> Required work
Locate every line below that contains the word "database" and copy it.

^^^^

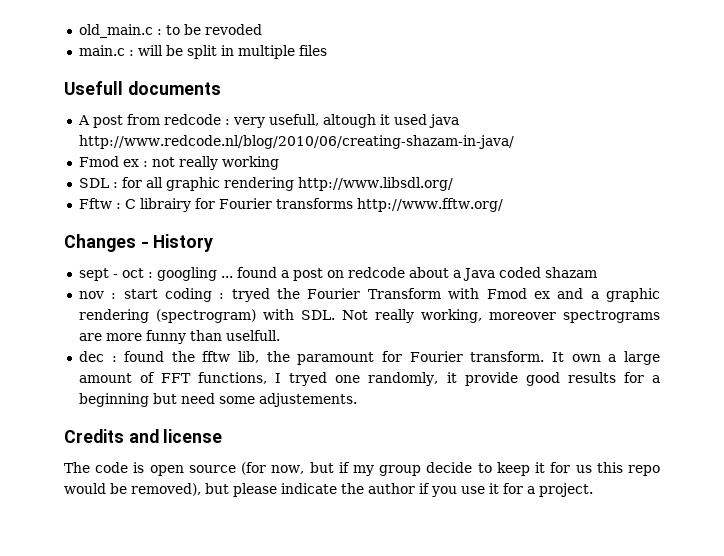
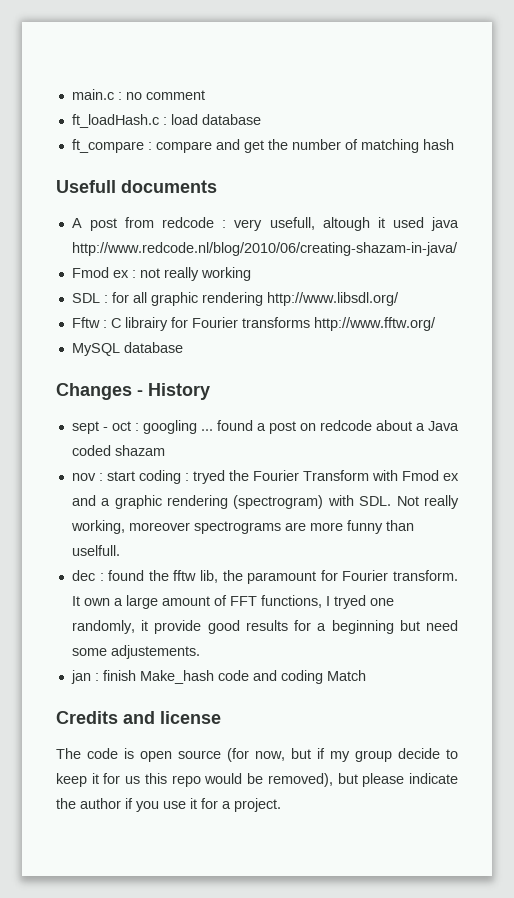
[78,24,262,38] [78,45,327,59] old_main.c : to be revoded // main.c : will be split in multiple files -> [71,89,205,100] [71,114,261,128] [71,139,454,153] main.c : no comment // ft_loadHash.c : load database // ft_compare : compare and get the number of matching hash
(503, 205) none -> [71,342,183,356] // MySQL database
(357, 400) none -> [70,670,366,684] // jan : finish Make_hash code and coding Match

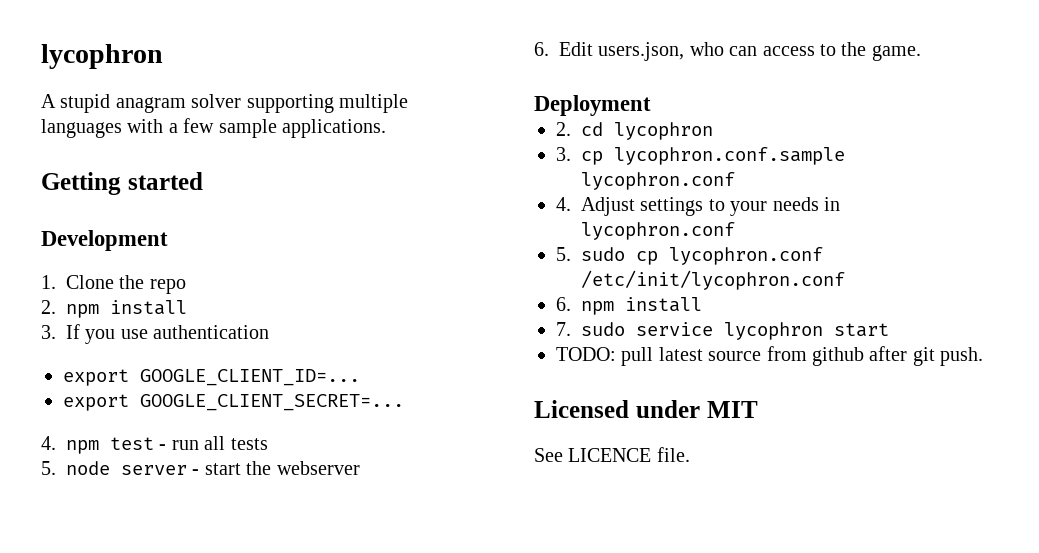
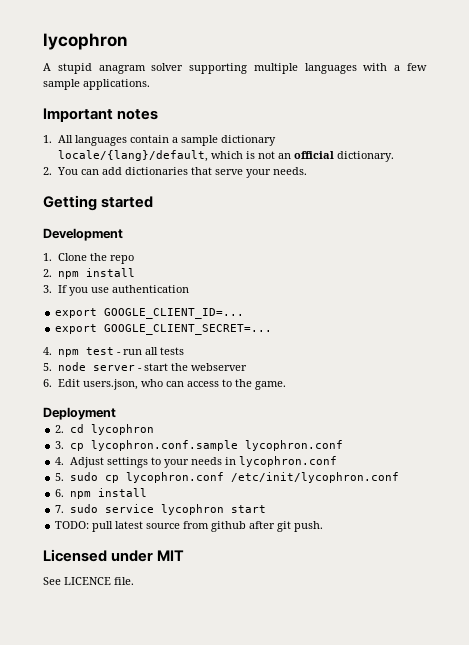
(386, 128) none -> [43,108,159,122] [43,135,276,146] [57,150,394,162] [43,167,307,178] // Important notes // 1. All languages contain a sample dictionary locale/{lang}/default, which is not an official dictionary. // 2. You can add dictionaries that serve your needs.

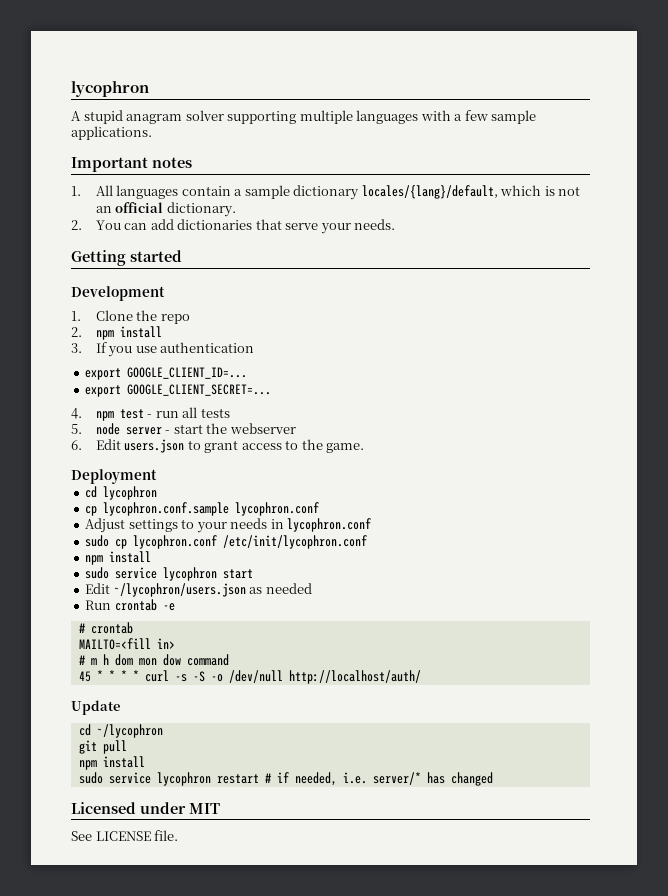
[57,150,208,162] locale/{lang}/default, -> [361,185,498,199] locales/{lang}/default,
[82,379,184,390] users.json, who can -> [124,439,239,453] users.json to grant
[55,425,65,433] 2. -> (157, 476) none
[55,441,65,449] 3. -> (158, 493) none
[55,457,65,465] 4. -> (320, 509) none
[55,473,65,481] 5. -> (372, 525) none
[55,488,147,499] [55,505,65,513] 6. npm install // 7. -> [85,551,152,565] npm install //
[55,521,324,532] TODO: pull latest source from github after git push. -> [85,583,312,597] [85,599,175,611] [78,622,133,634] [78,638,175,650] [78,654,229,666] [78,670,421,684] [71,700,120,715] [78,724,163,738] [78,740,127,754] [78,756,145,770] [78,772,493,786] Edit ~/lycophron/users.json as needed // Run crontab -e // # crontab // MAILTO=<fill in> // # m h dom mon dow command // 45 * * * * curl -s -S -o /dev/null http://localhost/auth/ // Update // cd ~/lycophron // git pull // npm install // sudo service lycophron restart # if needed, i.e. server/* has changed
[64,577,111,585] LICENCE -> [95,831,151,841] LICENSE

^^^^

> Your solution
[78,24,262,38] [78,45,327,59] old_main.c : to be revoded // main.c : will be split in multiple files -> [71,89,205,100] [71,114,261,128] [71,139,454,153] main.c : no comment // ft_loadHash.c : load database // ft_compare : compare and get the number of matching hash
(503, 205) none -> [71,342,183,356] // MySQL database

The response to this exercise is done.